* **EXERCISE DESCRIPTION**:
The expected output is each line from the one containing "font-size: 24px ->" to the last line of the data below, set down exactly, minus the pictures.

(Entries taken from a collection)
┄┄┄┄┄┄┄┄┄┄┄┄┄┄┄┄┄┄┄┄

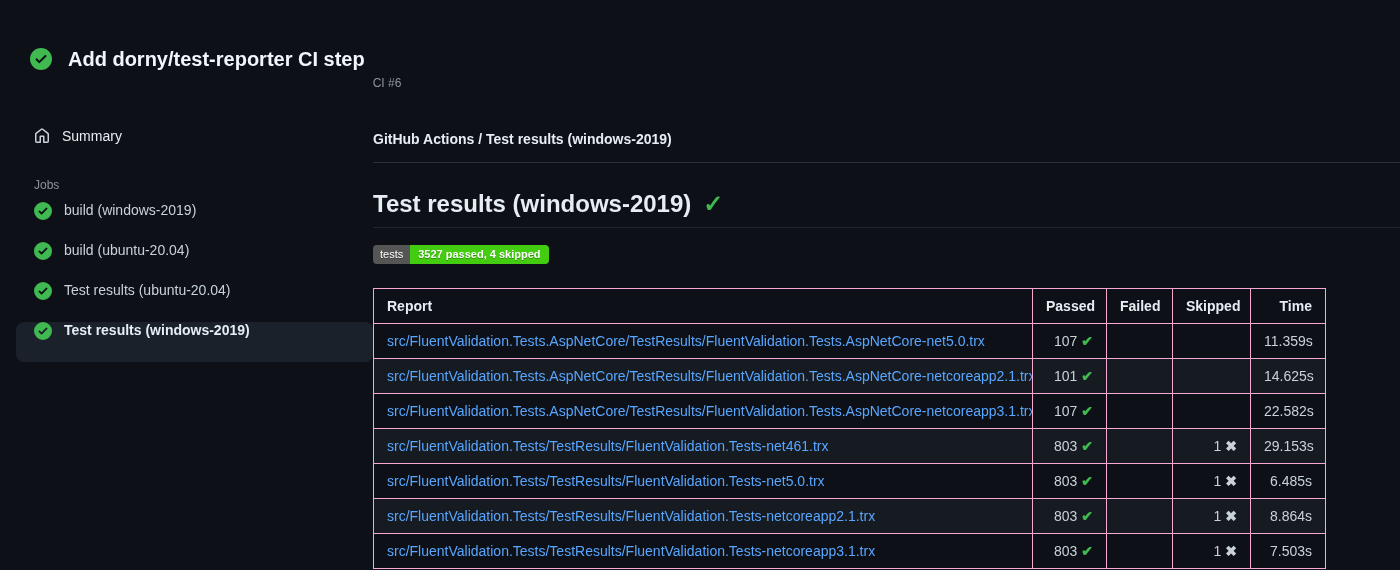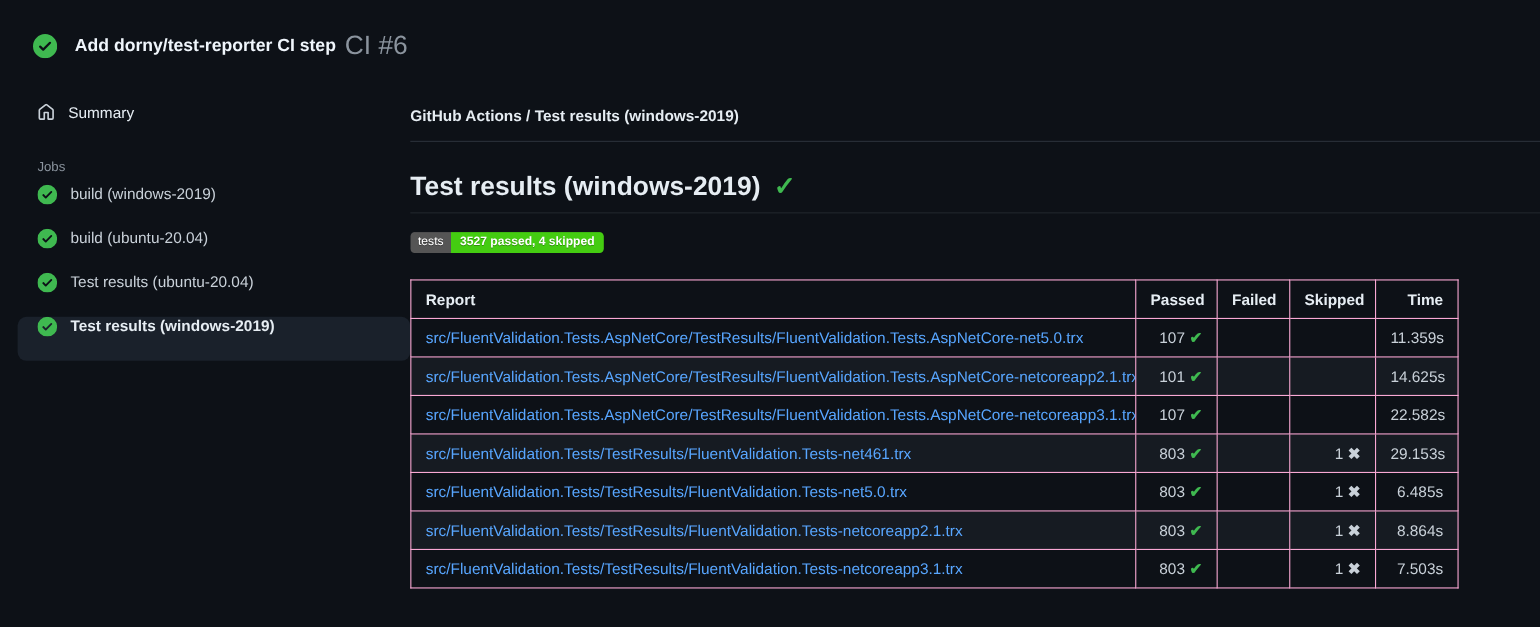"Add dorny/test-reporter CI step" .page-title { font-size: 16px -> 20px }
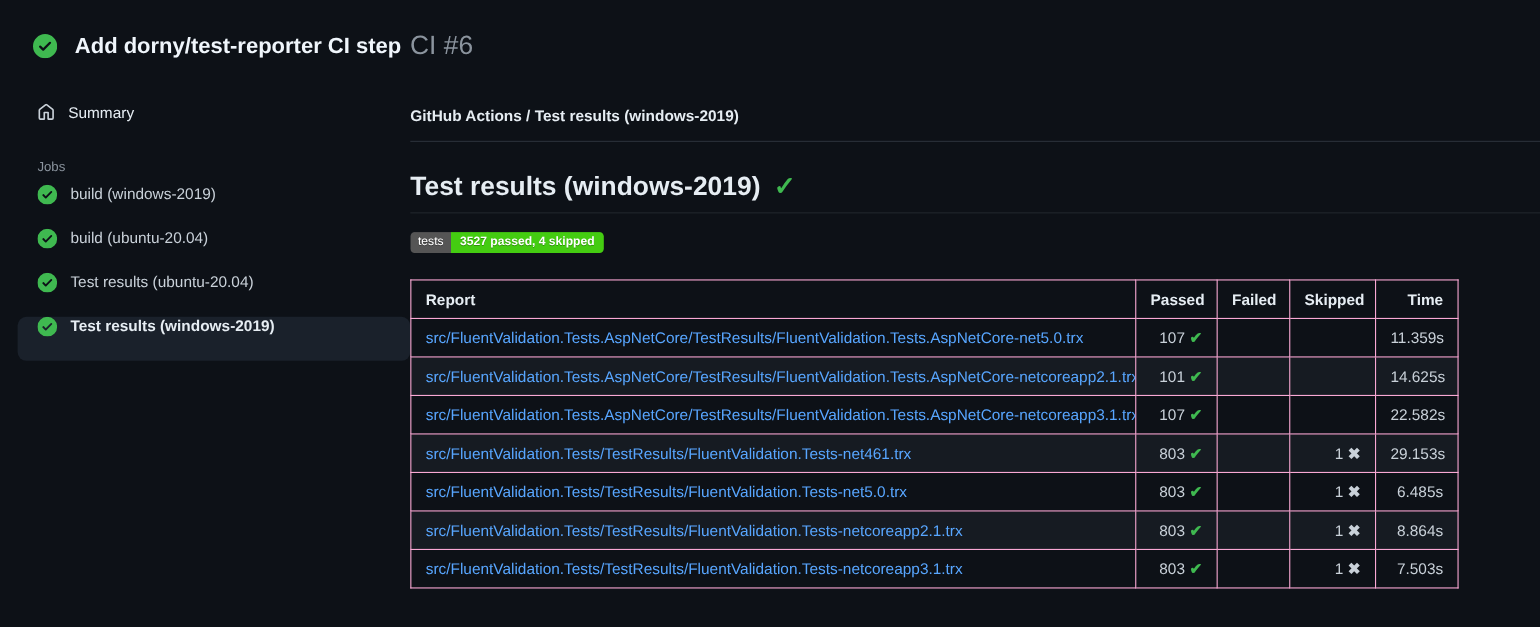"CI #6" .run-number { font-size: 24px -> 12px; margin-top: none -> 48px }
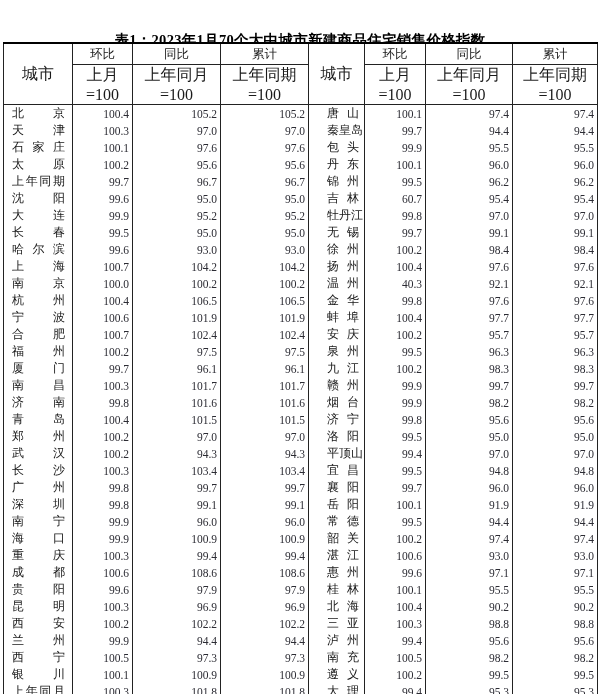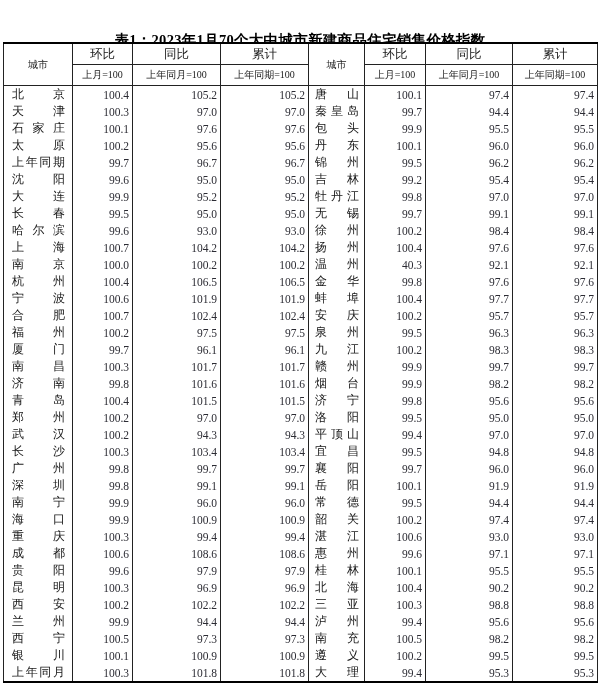"城市" th.city-head { font-size: 10px -> 16px }
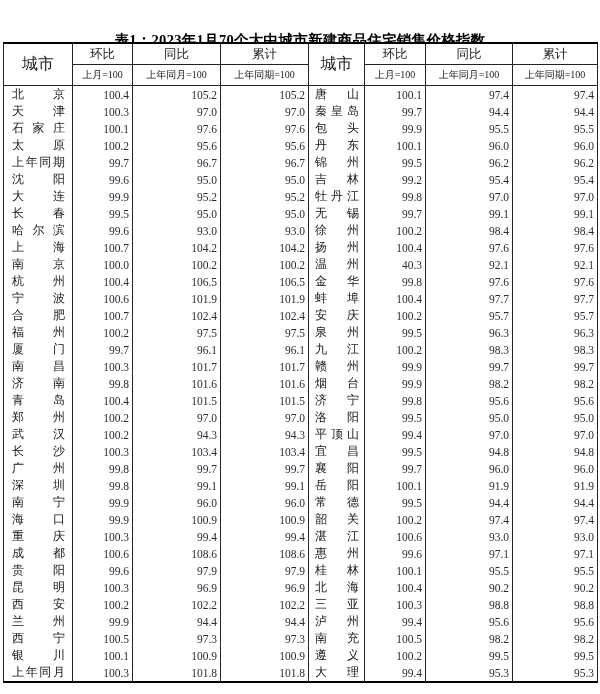"上月=100" th.sub-label { font-size: 10px -> 16px }
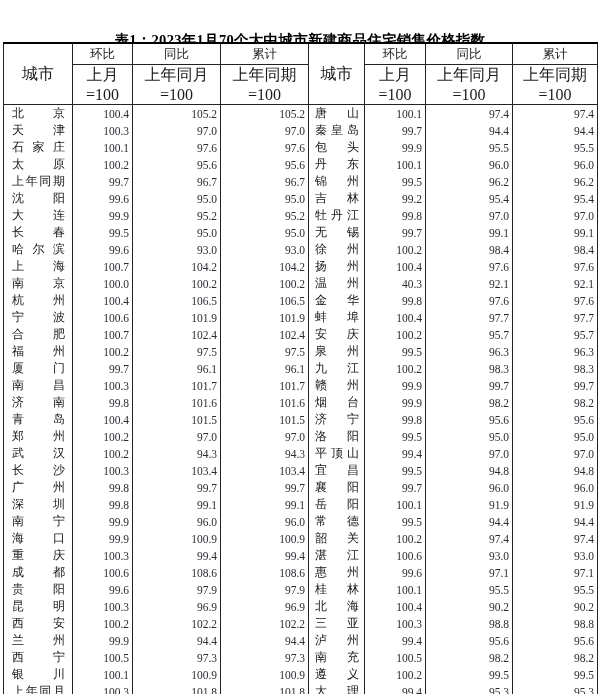"唐山" td.city-r { padding: 0 5px 0 6px -> 0 5px 0 18px }
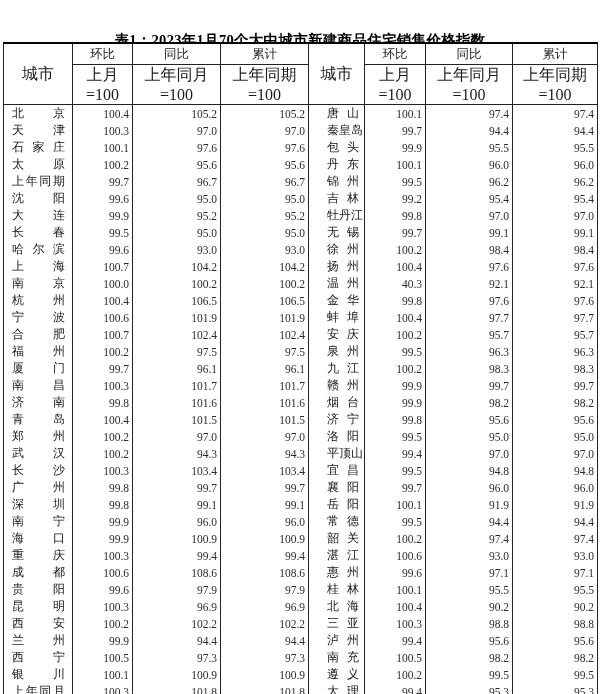"99.2" td.num { text: 99.2 -> 60.7 }
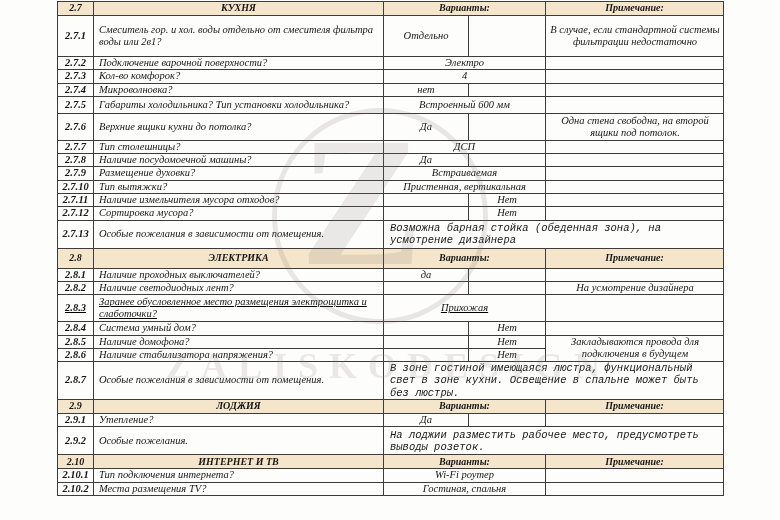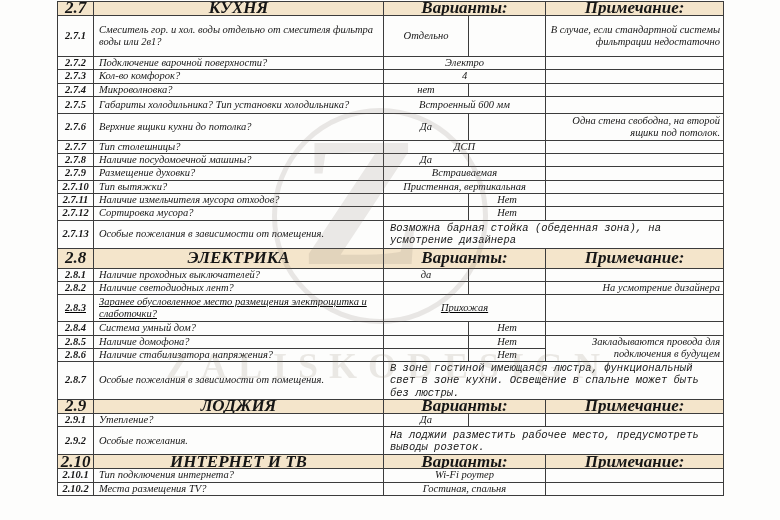"2.7" tr.hdr td { font-size: 17px -> 10px }
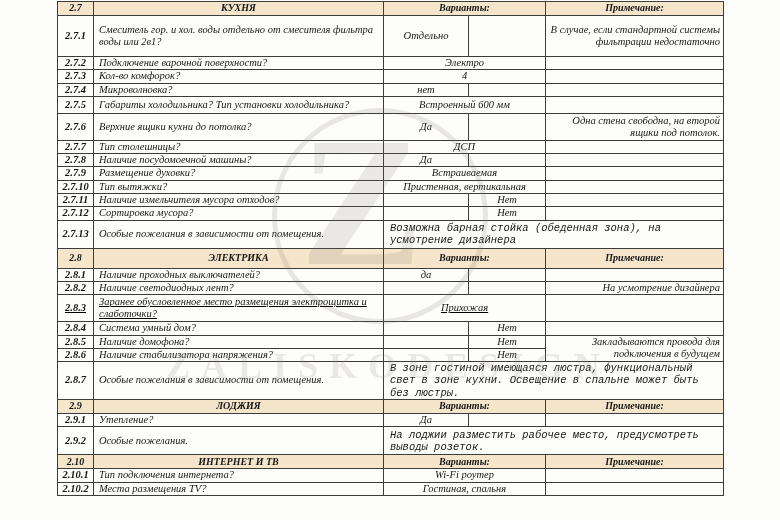"В случае, если стандартной системы" td.note { text-align: right -> center }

┄┄┄┄┄┄┄┄┄┄┄┄┄┄┄┄┄┄┄┄

* **EXERCISE RESULT**:
"CI #6" .run-number { font-size: 24px -> 12px; margin-top: none -> 48px }
"城市" th.city-head { font-size: 10px -> 16px }
"上月=100" th.sub-label { font-size: 10px -> 16px }
"唐山" td.city-r { padding: 0 5px 0 6px -> 0 5px 0 18px }
"99.2" td.num { text: 99.2 -> 60.7 }
"2.7" tr.hdr td { font-size: 17px -> 10px }
"В случае, если стандартной системы" td.note { text-align: right -> center }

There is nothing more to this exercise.